Winning isn’t dominance without interruption. It’s alignment.
Winning is when values and pursuits come together, when effort and intention collide into something coherent, with a beginning, a middle, and an end.
And, on a long enough timeline, winning is not the absence of losing.
Losing is the greatest coach we have, if we’re willing to listen. It informs. It sharpens. It reveals. Winning without losing is brittle, uninspiring, and over time, rather uninteresting.
Winning isn’t the moment you’re declared best.
It’s the moment you understand what comes next.
Final Thoughts
At some point, most debates about medals stop being about medals.
They become debates about meaning, about how we interpret effort, outcome, and identity over time. A ribbon or a pendant doesn’t decide any of that. We do.
Finisher medals, participation awards, and podium trophies all exist on the same continuum. They mark moments. They acknowledge something happened. What matters isn’t the object itself, but rather, the punctuation we choose to assign to it.

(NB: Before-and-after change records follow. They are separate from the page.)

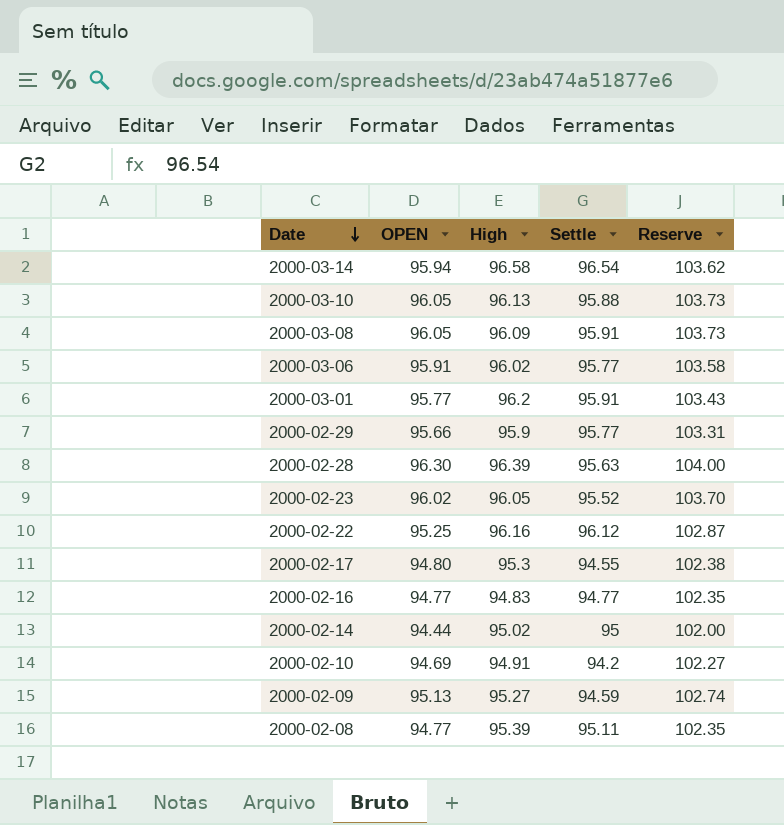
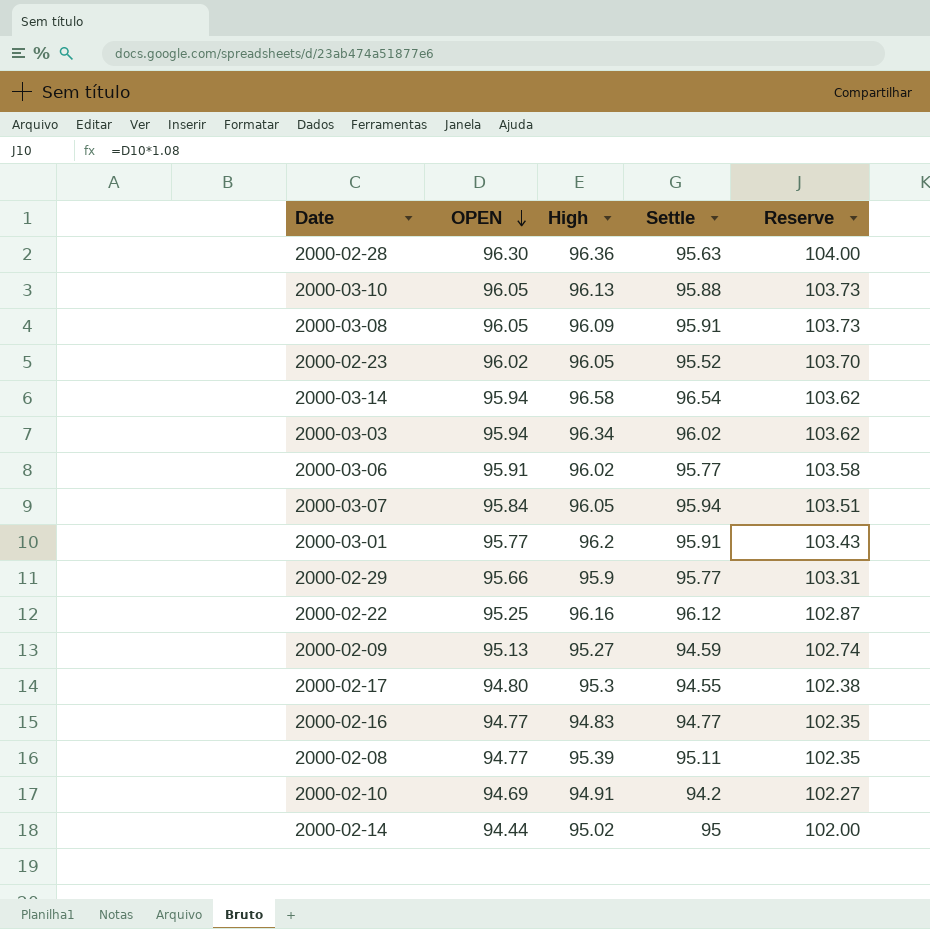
row order: Date descending -> OPEN descending
2000-02-28 | High: 96.39 -> 96.36
row 2000-03-03: none -> 95.94 | 96.34 | 96.02 | 103.62
row 2000-03-07: none -> 95.84 | 96.05 | 95.94 | 103.51

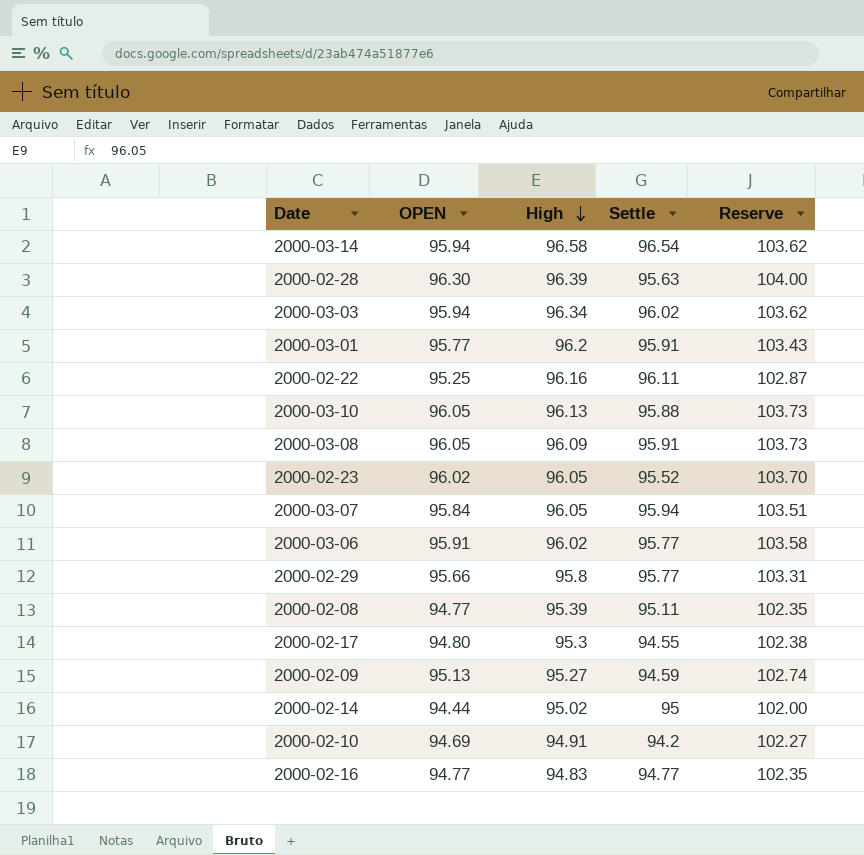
row order: OPEN descending -> High descending
2000-02-28 | High: 96.36 -> 96.39
2000-02-22 | Settle: 96.12 -> 96.11
2000-02-29 | High: 95.9 -> 95.8

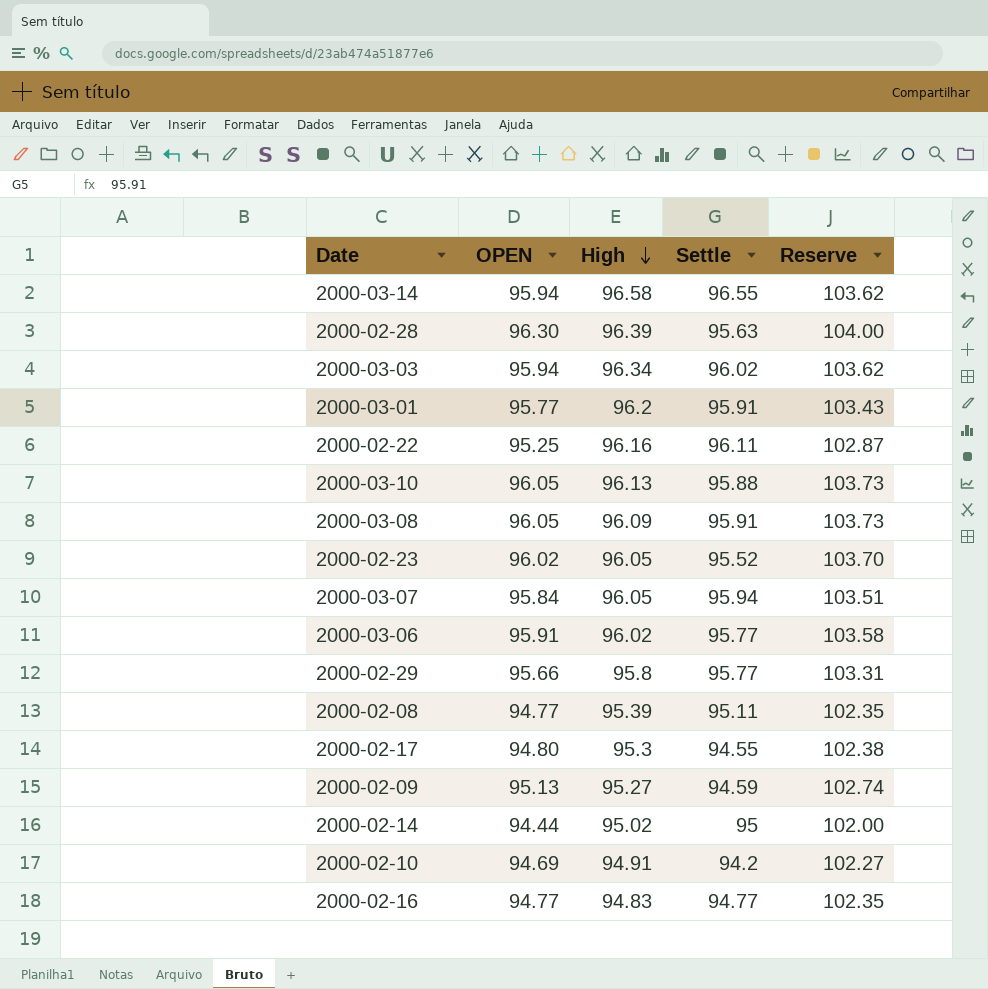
2000-03-14 | Settle: 96.54 -> 96.55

The clock will always tell the truth. Results will always be published. Hierarchies will always exist. None of that is in danger.
What is fragile is our understanding of growth, especially when we mistake snapshots for conclusions, or outcomes for identity.
Sport, at its best, doesn't deliver verdicts. It invites a conversation, one that unfolds over years, shaped by effort, loss, adaptation, and return. The danger isn’t in recognizing participation or celebrating victory. It’s in believing that any single result, good or bad, tells the whole story.
The purpose of medals is not to end journeys.
They simply remind us where we were, at a moment when something mattered enough to try.